Ryan Ip is a researcher affiliated with Charles Sturt University's Computing, Mathematics and Engineering School, contributing to the Data Science and Engineering Research Unit, DaMRG (Data Mining Research Group), and the Imaging and Sensing Research Group. He holds a PhD in Statistics (2015) and a Bachelor of Science in Risk Management Science from The University of Hong Kong (2010). His research focuses on spatial statistics, risk analysis, agricultural sustainability, and machine learning applications. Key areas include geostatistical modeling of environmental data, resilience in agricultural systems, and decision-making frameworks under uncertainty. Collaborative projects span climate-smart agriculture, pandemic modeling, and cybersecurity in agrotech. Notable achievements include grants for modeling pandemic interventions and agricultural data governance frameworks. He has published widely in environmental science, statistics, and data mining, with recent work addressing regenerative agriculture and resilient community planning. Education : PhD in Statistics, The University of Hong Kong (2011–2015) Bachelor of Science (Risk Management Science & Finance), The University of Hong Kong (2007–2010) Grants/Awards : DSRU Summer Scholarship (2021) Covid-19 firewall strategy modeling grants (2020) Labs/Teams : Data Mining Research Group (DaMRG) Imaging and Sensing Research Group His interdisciplinary work bridges statistical methodologies with real-world challenges in agriculture, health, and infrastructure, emphasizing data-driven decision frameworks.

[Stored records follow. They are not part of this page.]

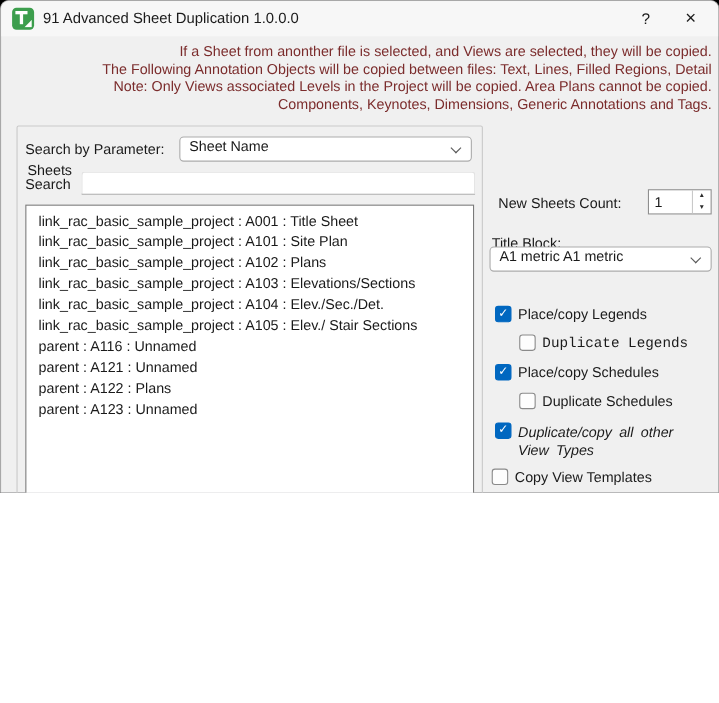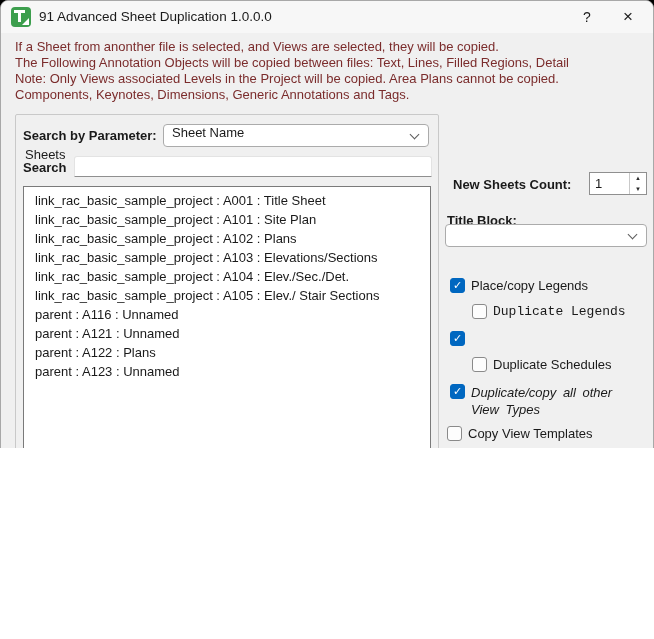--- a/index.html
+++ b/index.html
@@ -29,7 +29,7 @@
 
   
   .info { position:absolute; left:14px; top:38px; width:632px; color:#7b2c2c; }
-  .info div { line-height:16px; white-space:nowrap; }
+  .info div { line-height:16px; white-space:nowrap;text-align:right; }
 
   
   .groupbox { position:absolute; left:14px; top:113px; width:424px; height:489px;

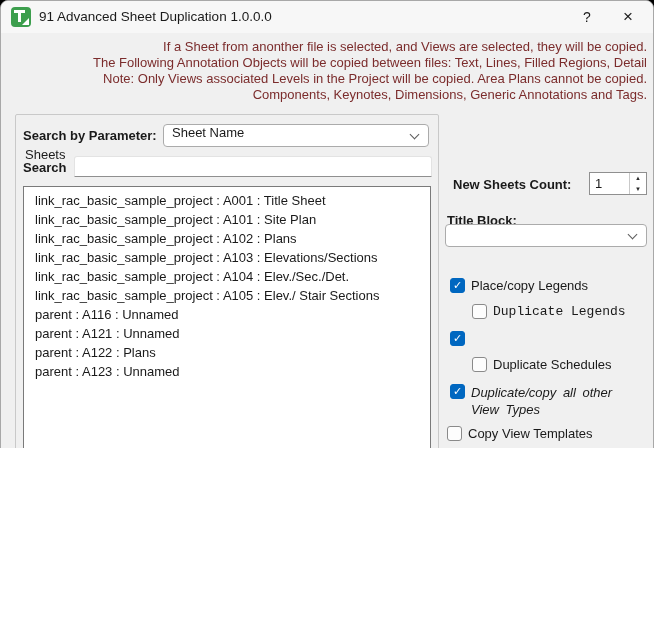--- a/index.html
+++ b/index.html
@@ -36,7 +36,7 @@
               border:1px solid #c9c9c9; border-radius:2px; }
   .groupbox-label { position:absolute; left:5px; top:-8px; background:#f0f0f0; padding:0 4px;margin-top:40px; }
 
-  .lbl { position:absolute; white-space:nowrap;font-weight:bold; }
+  .lbl { position:absolute; white-space:nowrap; }
 
   
   .combo { position:absolute; height:23px; background:#ffffff; border:1px solid #ababab;

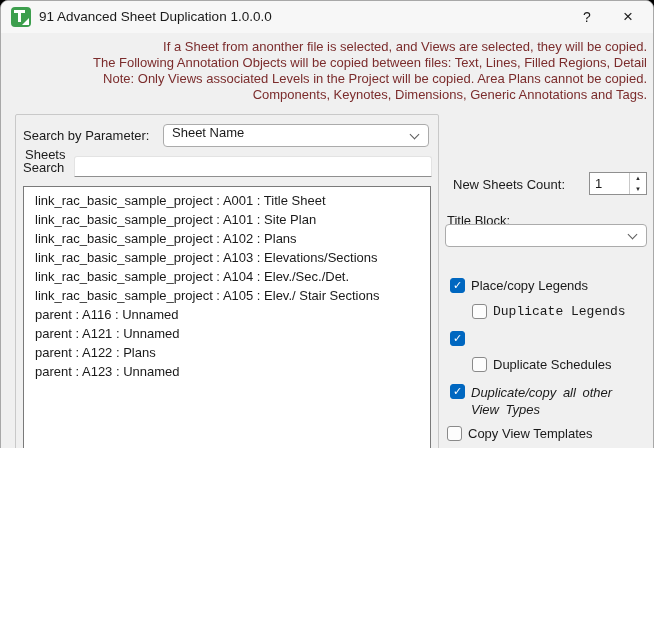--- a/index.html
+++ b/index.html
@@ -169,6 +169,7 @@
 
     <span class="lbl" style="left:446px; top:198px;margin-top:14px;">Title Block:</span>
     <div class="combo combo-title">
+      <span>A1 metric A1 metric</span>
       <span class="chev"></span>
     </div>
 

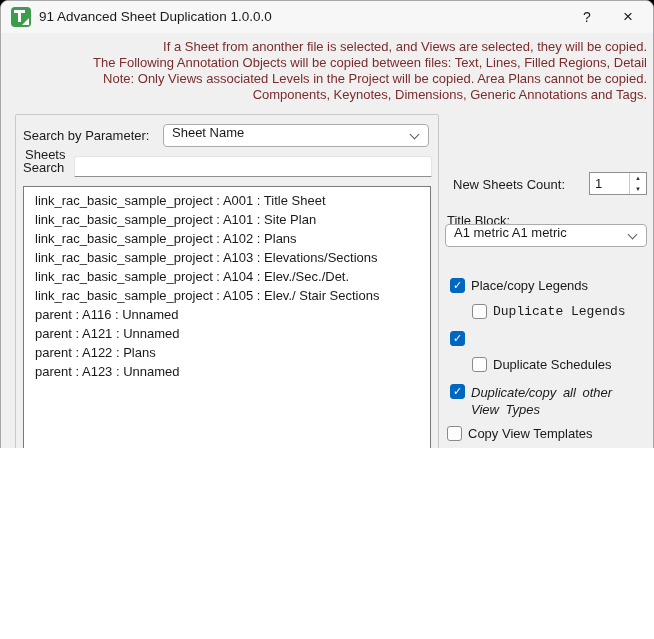--- a/index.html
+++ b/index.html
@@ -180,6 +180,7 @@
     <span class="cbx-label" style="left:492px; top:303px;font-family:Liberation Mono, monospace;">Duplicate Legends</span>
 
     <span class="cbx checked" style="left:449px; top:330px;">✓</span>
+    <span class="cbx-label" style="left:470px; top:330px;">Place/copy Schedules</span>
 
     <span class="cbx unchecked" style="left:471px; top:356px;"></span>
     <span class="cbx-label" style="left:492px; top:356px;">Duplicate Schedules</span>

Nicholas James is an Associate Lecturer at the Faculty of Science, University of Sydney. His research focuses on applying statistical and data science methods to public health challenges, particularly in analyzing pandemic dynamics and multivariate time series. His work bridges epidemiology, computational modeling, and healthcare analytics. Research interests include epidemiological modeling, mortality analysis, and anomaly detection in public health data. He has published on topics such as pandemic impact studies and statistical methodologies for change point analysis. His publications demonstrate a focus on leveraging advanced statistical techniques to address real-world public health crises. No scientific awards or grants are explicitly mentioned. No advising roles or students are listed in the provided information.